Мужчина должен видеть результат своего труда и радоваться ему. Фрелон перестал понимать, в чем результат его бессонных ночей, безупречных ударов его клинка и тех донесений, которые он слал в Париж. Радость, приносимая удачами, каждой по отдельности, осталась в прошлом – ушла вместе с молодостью.
– Асмодей! – крикнул Фурье. – Ступай сюда, забери курицу! И неси еще вина! Господи, в этой сырости одно утешение – вино…
Фрелон молча согласился.
На следующий день они, пристойно одетые, сели в экипаж, с хозяином которого у них был уговор, и поехали выслеживать господина Фомина; без особой надежды на успех, но иного занятия они пока себе придумать не могли. Те знатные господа, дружбой с которыми хвалился подвыпивший Мишка Нечаев, были пока недосягаемы – разве что Фомин выведет на кого-то из бесконечного Мишкиного списка?
При себе у французов были шпаги с дорогими эфесами, модные табакерки, пальцы усажены были перстнями, пряжки башмаков – превосходной работы. Фрелон был в лиловом бархатном кафтане, на котором сверкали широкие полосы галуна, Фурье – в темно-голубом. Оба кавалера не посрамили бы самую богатую гостиную.

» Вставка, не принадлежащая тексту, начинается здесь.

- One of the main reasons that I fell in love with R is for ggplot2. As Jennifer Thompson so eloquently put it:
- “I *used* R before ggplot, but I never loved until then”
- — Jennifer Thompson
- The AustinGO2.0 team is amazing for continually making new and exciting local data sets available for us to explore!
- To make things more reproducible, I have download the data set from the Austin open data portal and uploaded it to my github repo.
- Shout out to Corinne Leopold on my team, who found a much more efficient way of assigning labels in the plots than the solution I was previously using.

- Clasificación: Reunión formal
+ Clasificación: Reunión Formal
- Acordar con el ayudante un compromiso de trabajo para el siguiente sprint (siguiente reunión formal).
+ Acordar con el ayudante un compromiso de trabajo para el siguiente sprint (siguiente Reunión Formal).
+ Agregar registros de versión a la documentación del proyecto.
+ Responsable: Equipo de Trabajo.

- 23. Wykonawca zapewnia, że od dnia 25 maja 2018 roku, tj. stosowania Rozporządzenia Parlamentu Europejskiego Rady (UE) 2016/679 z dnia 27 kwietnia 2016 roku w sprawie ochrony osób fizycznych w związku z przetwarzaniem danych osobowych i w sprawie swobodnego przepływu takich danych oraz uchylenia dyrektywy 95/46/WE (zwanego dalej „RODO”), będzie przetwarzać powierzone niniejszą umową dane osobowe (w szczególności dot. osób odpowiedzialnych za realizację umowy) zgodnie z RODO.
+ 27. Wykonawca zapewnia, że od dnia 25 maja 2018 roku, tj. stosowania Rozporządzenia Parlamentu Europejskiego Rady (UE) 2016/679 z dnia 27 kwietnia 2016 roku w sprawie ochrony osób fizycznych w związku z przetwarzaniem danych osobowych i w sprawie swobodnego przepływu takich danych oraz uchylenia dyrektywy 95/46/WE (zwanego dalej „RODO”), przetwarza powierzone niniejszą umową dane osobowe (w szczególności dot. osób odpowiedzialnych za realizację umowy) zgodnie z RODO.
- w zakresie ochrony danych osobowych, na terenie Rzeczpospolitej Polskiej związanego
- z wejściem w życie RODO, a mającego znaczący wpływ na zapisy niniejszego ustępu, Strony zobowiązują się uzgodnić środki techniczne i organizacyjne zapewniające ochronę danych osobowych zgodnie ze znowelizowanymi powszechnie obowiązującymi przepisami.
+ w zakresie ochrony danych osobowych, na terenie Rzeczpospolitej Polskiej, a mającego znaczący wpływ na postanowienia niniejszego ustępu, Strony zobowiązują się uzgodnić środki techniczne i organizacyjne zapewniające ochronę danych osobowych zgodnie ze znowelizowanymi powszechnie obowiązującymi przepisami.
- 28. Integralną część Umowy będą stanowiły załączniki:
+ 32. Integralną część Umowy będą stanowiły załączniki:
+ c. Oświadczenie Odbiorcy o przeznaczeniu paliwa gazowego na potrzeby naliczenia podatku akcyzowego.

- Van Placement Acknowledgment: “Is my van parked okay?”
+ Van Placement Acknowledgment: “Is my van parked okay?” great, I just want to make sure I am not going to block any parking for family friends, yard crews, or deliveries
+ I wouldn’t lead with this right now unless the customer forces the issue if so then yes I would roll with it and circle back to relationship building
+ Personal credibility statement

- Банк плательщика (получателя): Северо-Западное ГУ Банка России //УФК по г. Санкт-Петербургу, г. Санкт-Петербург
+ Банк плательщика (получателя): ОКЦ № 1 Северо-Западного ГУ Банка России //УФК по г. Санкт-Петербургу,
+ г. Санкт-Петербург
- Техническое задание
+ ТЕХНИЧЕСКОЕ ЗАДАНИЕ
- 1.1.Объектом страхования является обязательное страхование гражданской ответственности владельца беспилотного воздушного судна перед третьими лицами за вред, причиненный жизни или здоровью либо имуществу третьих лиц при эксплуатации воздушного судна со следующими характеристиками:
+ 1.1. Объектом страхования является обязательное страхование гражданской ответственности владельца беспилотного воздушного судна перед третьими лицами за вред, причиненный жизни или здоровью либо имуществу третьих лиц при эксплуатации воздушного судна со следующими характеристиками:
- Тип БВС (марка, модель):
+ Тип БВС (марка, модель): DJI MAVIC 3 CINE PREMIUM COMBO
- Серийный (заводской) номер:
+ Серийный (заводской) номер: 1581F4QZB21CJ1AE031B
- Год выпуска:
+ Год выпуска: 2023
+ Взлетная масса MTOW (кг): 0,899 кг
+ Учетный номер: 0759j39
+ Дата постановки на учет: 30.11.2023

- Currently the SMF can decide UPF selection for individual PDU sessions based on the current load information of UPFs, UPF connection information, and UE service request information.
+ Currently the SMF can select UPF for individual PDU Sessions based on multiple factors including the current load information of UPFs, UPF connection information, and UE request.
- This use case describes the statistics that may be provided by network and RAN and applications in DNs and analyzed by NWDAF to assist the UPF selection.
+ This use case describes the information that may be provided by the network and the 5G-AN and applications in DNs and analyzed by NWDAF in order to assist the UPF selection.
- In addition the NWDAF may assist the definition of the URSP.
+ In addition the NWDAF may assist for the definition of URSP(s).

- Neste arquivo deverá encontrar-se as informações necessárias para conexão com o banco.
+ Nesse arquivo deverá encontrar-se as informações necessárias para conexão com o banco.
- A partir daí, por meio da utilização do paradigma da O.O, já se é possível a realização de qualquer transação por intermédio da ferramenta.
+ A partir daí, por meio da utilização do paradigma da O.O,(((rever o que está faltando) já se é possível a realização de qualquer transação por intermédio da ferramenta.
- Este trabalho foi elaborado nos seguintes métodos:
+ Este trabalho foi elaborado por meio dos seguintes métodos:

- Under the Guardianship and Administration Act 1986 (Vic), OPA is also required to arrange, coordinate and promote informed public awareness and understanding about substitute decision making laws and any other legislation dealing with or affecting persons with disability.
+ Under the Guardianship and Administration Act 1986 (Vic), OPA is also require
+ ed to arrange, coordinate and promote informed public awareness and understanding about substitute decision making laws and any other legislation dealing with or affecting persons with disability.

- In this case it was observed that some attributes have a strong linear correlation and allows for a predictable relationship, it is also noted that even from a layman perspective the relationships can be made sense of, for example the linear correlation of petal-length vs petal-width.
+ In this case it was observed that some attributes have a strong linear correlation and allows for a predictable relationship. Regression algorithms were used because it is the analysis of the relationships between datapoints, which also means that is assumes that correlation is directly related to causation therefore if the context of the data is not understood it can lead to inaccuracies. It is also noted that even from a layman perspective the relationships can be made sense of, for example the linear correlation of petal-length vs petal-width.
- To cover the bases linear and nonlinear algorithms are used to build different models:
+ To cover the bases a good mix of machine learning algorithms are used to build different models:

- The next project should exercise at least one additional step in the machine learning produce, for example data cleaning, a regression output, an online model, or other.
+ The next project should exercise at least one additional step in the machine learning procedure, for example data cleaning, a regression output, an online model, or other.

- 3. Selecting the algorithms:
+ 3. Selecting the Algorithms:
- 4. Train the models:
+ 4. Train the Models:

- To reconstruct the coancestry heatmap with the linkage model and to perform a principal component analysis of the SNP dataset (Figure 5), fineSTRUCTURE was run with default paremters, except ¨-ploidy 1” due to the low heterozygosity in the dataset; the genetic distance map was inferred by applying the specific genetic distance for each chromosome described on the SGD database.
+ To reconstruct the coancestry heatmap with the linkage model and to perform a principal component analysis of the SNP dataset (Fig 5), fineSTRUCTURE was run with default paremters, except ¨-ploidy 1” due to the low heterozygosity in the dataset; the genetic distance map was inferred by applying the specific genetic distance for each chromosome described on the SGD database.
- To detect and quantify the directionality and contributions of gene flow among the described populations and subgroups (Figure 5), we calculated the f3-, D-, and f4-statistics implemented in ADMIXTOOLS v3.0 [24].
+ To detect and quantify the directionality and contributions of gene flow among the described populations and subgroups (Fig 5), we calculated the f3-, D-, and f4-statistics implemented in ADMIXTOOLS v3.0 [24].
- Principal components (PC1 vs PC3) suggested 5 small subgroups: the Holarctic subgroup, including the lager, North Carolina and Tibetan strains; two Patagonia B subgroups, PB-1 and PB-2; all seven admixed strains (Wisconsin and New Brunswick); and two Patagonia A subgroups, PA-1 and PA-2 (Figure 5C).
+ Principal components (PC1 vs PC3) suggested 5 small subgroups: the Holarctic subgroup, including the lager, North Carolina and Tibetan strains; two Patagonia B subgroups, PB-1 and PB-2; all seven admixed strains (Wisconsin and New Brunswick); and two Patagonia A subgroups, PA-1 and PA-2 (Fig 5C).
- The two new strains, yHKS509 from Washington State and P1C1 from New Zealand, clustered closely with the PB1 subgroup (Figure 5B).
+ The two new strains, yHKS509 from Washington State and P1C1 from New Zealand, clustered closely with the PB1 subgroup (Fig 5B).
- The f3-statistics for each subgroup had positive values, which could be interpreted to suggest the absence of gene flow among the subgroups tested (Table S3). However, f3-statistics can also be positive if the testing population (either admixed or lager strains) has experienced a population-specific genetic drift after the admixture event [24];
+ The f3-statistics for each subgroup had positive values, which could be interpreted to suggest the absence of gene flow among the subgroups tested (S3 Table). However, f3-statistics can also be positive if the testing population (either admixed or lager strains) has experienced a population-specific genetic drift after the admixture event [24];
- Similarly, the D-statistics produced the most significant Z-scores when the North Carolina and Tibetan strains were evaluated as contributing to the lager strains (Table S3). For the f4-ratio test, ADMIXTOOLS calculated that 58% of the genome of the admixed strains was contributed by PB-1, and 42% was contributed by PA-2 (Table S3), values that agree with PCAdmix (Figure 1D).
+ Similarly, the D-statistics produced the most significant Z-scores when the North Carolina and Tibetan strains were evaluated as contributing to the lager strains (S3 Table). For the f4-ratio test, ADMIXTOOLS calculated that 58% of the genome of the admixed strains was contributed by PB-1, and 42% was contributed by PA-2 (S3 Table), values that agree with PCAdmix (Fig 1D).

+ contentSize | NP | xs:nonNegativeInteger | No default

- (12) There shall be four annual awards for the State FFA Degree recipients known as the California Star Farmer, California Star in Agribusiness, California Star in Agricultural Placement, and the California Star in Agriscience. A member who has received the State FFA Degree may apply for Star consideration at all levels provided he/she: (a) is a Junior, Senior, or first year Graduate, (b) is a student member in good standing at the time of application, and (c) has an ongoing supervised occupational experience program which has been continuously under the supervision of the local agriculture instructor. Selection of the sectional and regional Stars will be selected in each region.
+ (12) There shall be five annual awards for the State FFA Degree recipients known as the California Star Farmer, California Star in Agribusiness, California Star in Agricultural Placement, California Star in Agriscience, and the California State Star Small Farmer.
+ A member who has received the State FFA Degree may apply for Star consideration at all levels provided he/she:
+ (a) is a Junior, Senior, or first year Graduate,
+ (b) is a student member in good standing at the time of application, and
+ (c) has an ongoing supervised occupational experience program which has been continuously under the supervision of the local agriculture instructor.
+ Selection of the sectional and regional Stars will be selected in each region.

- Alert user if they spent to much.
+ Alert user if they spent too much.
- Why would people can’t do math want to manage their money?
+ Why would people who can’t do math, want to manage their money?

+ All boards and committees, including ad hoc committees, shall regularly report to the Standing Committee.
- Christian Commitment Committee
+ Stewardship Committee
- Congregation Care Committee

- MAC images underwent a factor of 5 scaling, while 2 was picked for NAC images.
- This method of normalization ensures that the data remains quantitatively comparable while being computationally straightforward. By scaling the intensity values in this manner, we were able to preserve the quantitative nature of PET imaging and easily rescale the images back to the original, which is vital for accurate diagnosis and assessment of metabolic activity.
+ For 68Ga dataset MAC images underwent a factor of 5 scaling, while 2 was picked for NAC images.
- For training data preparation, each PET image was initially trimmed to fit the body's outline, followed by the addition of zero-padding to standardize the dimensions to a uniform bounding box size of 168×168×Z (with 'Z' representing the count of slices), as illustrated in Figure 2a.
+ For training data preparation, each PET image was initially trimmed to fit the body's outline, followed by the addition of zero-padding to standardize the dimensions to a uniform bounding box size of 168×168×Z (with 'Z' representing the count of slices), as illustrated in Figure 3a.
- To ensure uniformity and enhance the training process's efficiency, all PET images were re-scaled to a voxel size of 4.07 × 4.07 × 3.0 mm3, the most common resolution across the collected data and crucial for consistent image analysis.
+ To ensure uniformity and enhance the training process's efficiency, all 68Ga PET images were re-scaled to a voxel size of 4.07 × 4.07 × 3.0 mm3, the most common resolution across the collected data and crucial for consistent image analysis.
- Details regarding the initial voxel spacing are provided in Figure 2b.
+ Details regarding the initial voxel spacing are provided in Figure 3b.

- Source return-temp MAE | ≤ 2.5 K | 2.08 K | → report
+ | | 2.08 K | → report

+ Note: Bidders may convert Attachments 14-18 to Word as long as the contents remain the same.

– Забавно будет, если мы наряжались и причесывались понапрасну, – сказал Фурье.
– Не забавно, а отвратительно, – поправил Фрелон.
– У тебя опять желудок недоволен?
– И желудок тоже… – Фрелон достал из кармана небольшую зрительную трубку, с какой обыкновенно старики ходят в театр, и стал ее регулировать, чтобы на расстоянии в полсотни сажен опознать Фомина. Солнце в России имело прескверные повадки – день в начале зимы был, пожалуй, часа на два короче такого же дня в Париже. Да еще столичная мгла не позволяла разглядеть человеческое лицо в десяти шагах.